He debated, then said, “I could. But I won’t. Not yet.”
She twisted, found the arm of the couch, and pulled herself over to curl against it, facing him, arms wrapped around her knees.
After some more silence, Deiq said, “If you recall, I told you once I don’t have homes. I have places I stay. Places that are mine. This is one of my places.” He paused. “Eredion was the last—visitor. I don’t share my places often.”
“So you didn’t bring Fimre here.”
He bit his tongue, counted to five, then said, steadily, “No. I should have. It might have gone better. But I didn’t know if I could—because of the chains. I can move around Bright Bay. This is...a little further than that. I didn’t have time to risk being wrong.”
“Where are we?”
“Near Terhe Port. In the Jagged Mountains.”
Her shocked silence lasted a long time. At last she inhaled, noisily, and said, “I’m at your mercy, then.”
“You always have been, Alyea,” he said as gently as he could.
“Yes....” She dropped her forehead to rest on her knees.
He let out a long breath and wrapped a hand lightly around one of her ankles.

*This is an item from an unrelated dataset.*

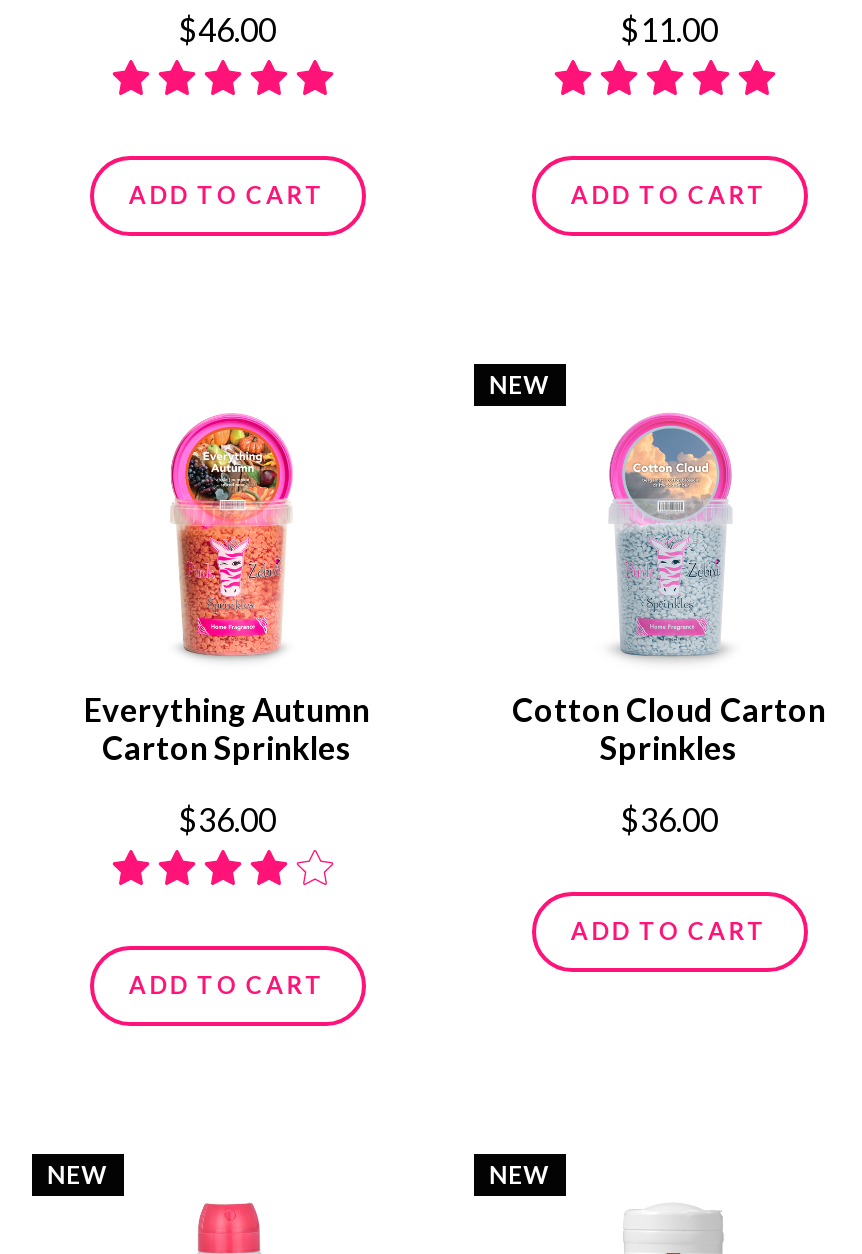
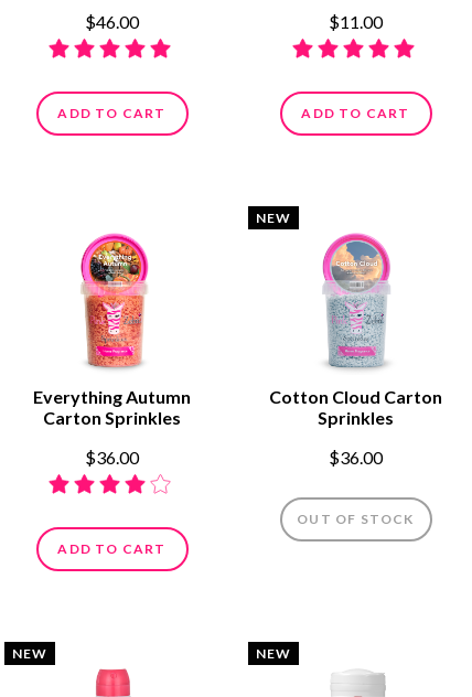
[571,916,767,946] ADD TO CART -> [297,511,414,527] OUT OF STOCK

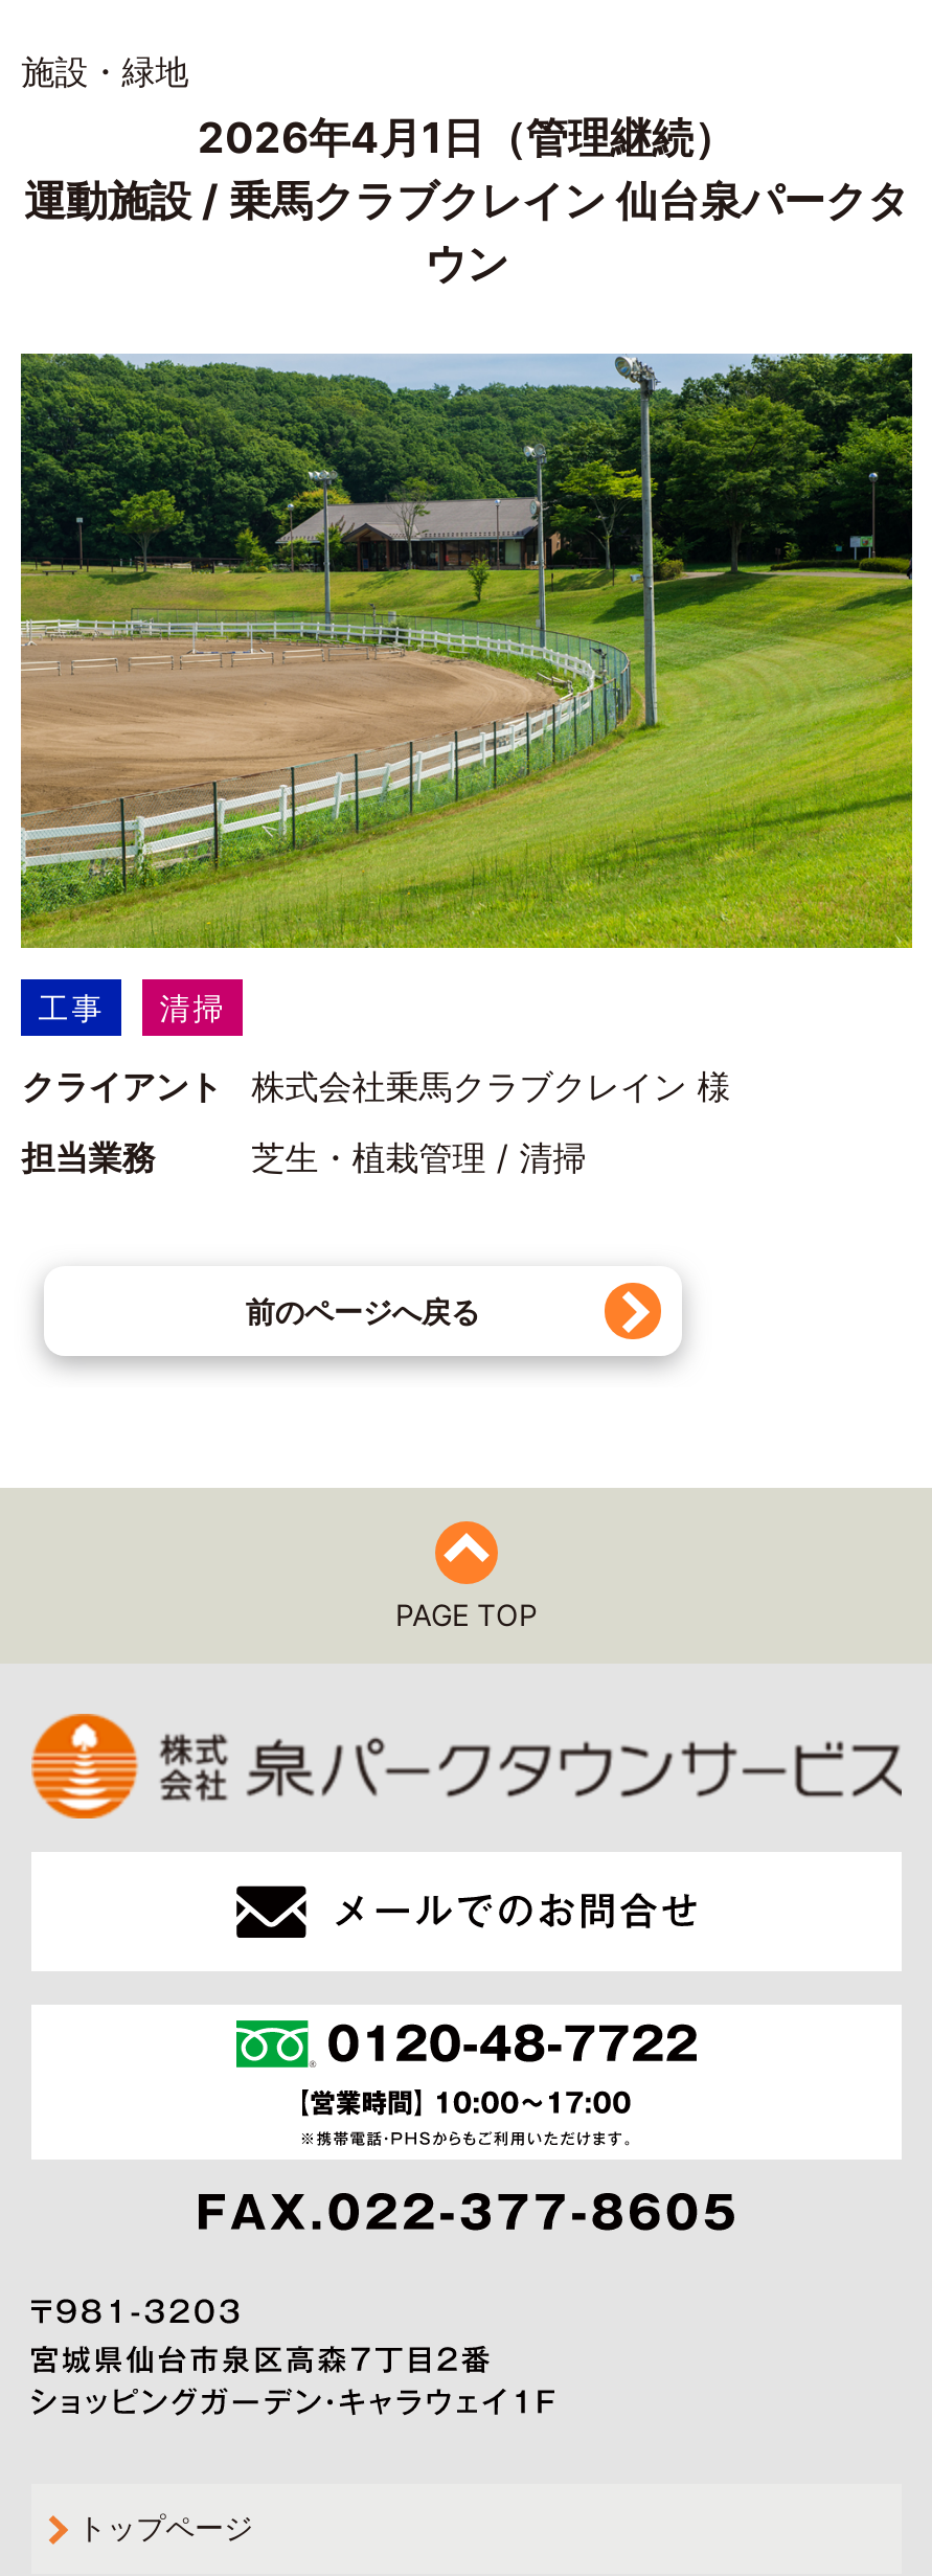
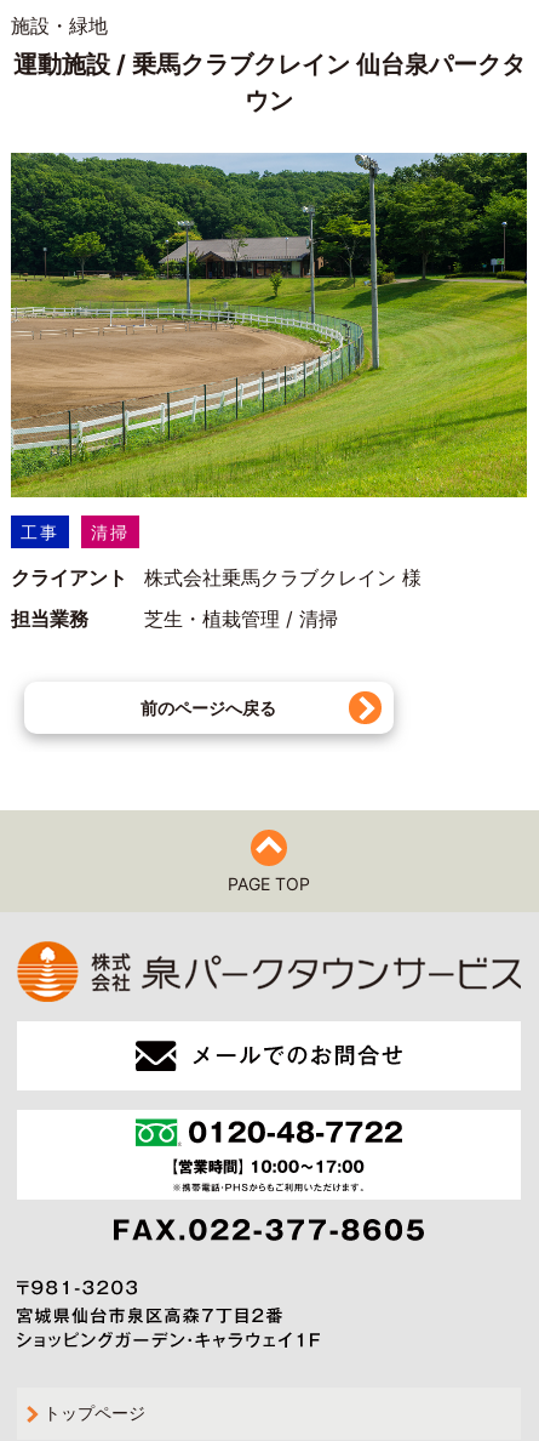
[198,113,735,163] 2026年4月1日（管理継続） -> none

“Alyea,” he said. “The marriage...the binding....” He paused, then made himself say it. “I’m at your mercy now, as well.”
Her breath stilled for a long beat, another; then sucked in noisily. She raised her head and stared blindly through the darkness at him. “What?”
“Anything I do now has limits,” he said. “I’m chained, Alyea. I’m collared, like a damn asp-jacau on a leash.” He breathed through his nose, feeling the thin mountain air, calming himself again. “If it hurts you—I can’t do it.”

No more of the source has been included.